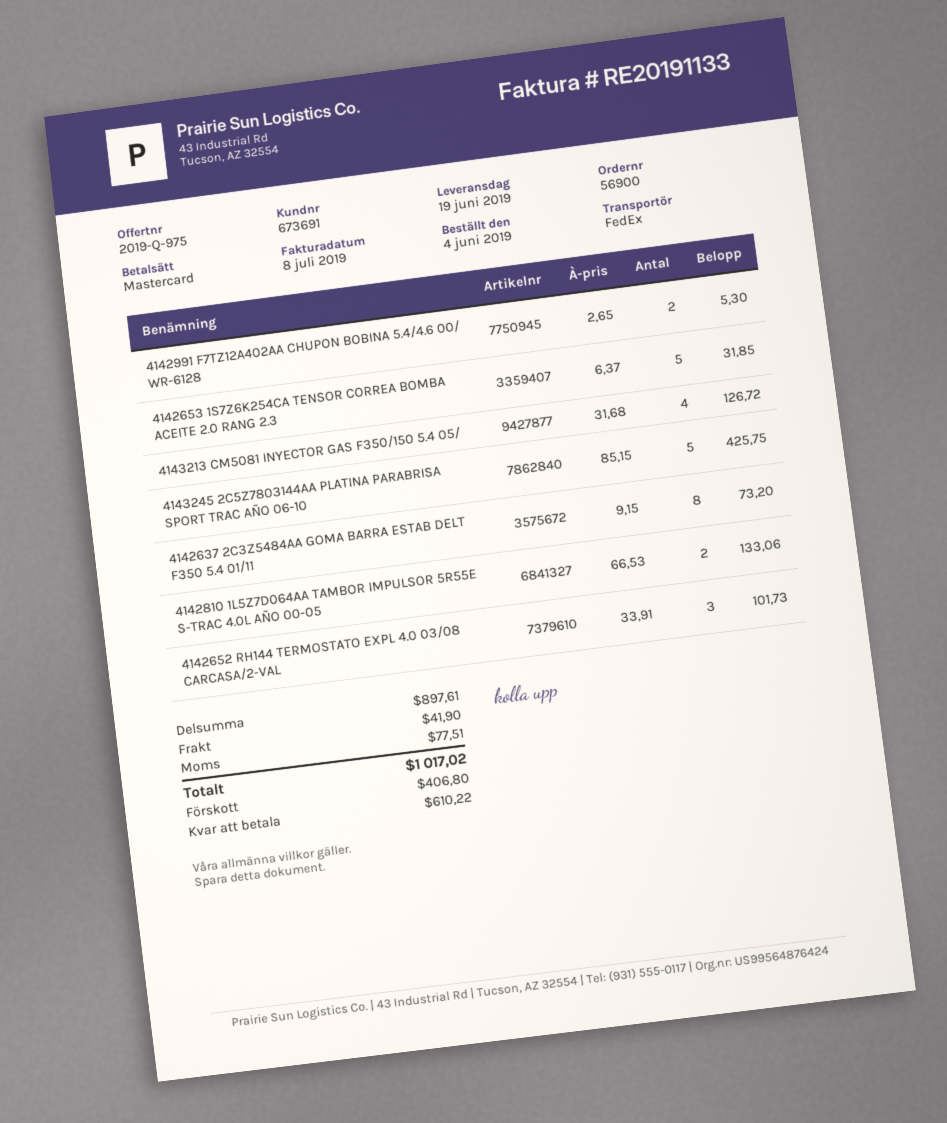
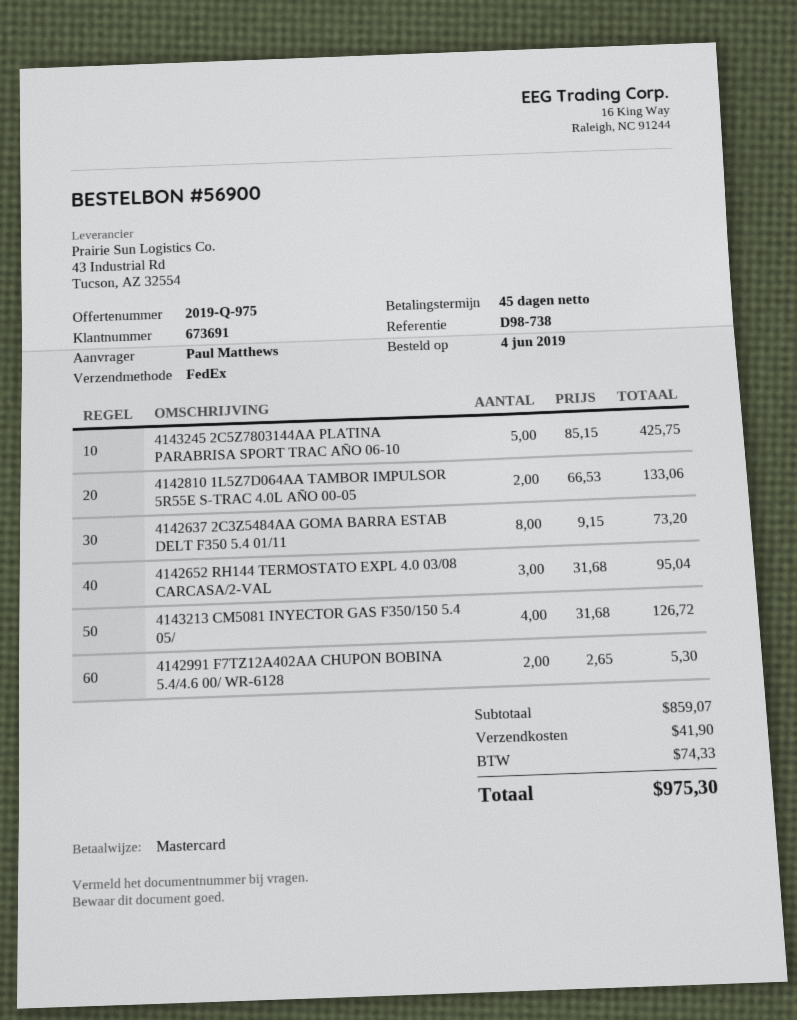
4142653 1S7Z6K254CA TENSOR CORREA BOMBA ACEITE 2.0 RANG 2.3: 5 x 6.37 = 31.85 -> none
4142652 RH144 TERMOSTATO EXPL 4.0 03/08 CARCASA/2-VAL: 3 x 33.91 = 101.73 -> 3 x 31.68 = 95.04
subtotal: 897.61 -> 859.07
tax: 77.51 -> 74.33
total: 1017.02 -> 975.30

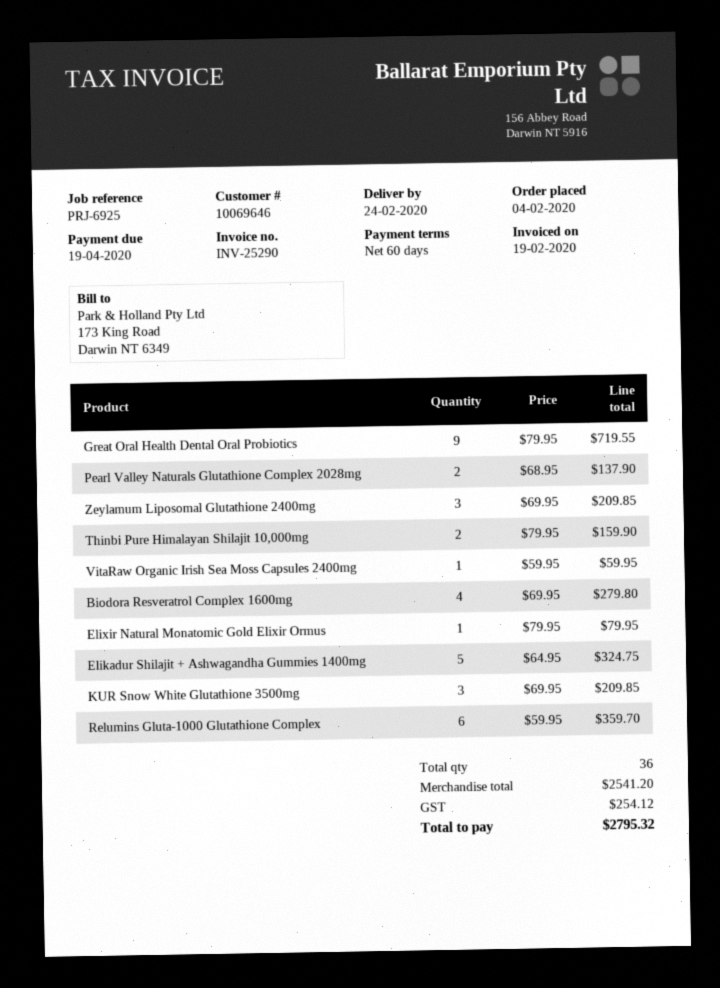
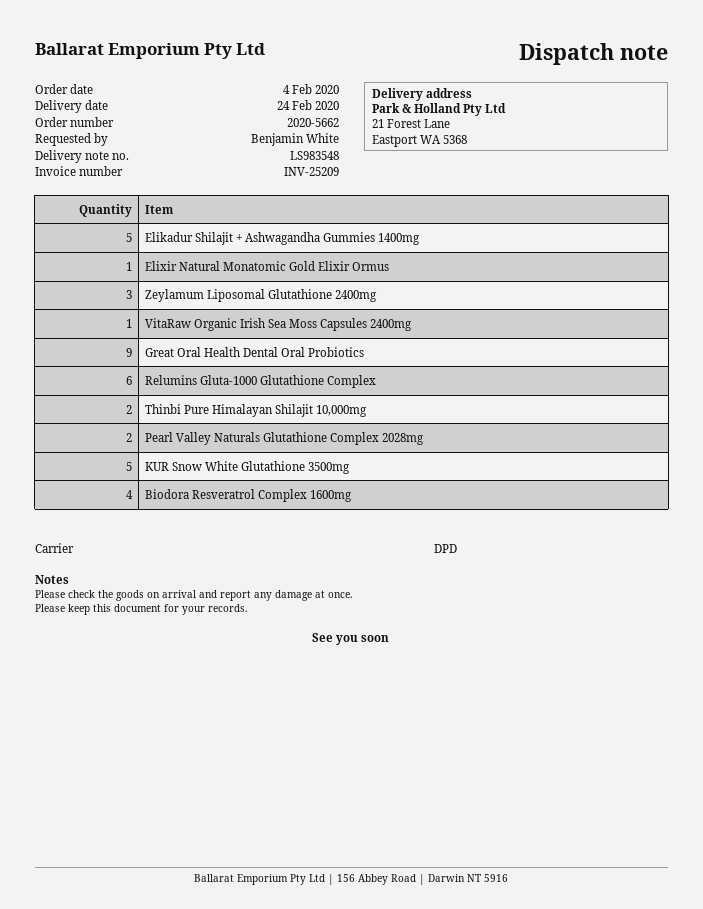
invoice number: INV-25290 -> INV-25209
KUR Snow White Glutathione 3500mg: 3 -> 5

_ _ _ _

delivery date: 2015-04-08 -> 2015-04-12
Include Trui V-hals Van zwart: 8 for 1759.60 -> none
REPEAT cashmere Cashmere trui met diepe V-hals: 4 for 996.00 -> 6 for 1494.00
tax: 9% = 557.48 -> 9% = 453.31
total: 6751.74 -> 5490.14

_ _ _ _

### Task instructions
In the listing above, find the line with "4142653 1S7Z6K254CA TENSOR" and the line with "KUR Snow White Glutathione 3500mg: 3 -> 5". Copy exactly those lines and all between them, minus the images.

### Reply to the task
4142653 1S7Z6K254CA TENSOR CORREA BOMBA ACEITE 2.0 RANG 2.3: 5 x 6.37 = 31.85 -> none
4142652 RH144 TERMOSTATO EXPL 4.0 03/08 CARCASA/2-VAL: 3 x 33.91 = 101.73 -> 3 x 31.68 = 95.04
subtotal: 897.61 -> 859.07
tax: 77.51 -> 74.33
total: 1017.02 -> 975.30

invoice number: INV-25290 -> INV-25209
KUR Snow White Glutathione 3500mg: 3 -> 5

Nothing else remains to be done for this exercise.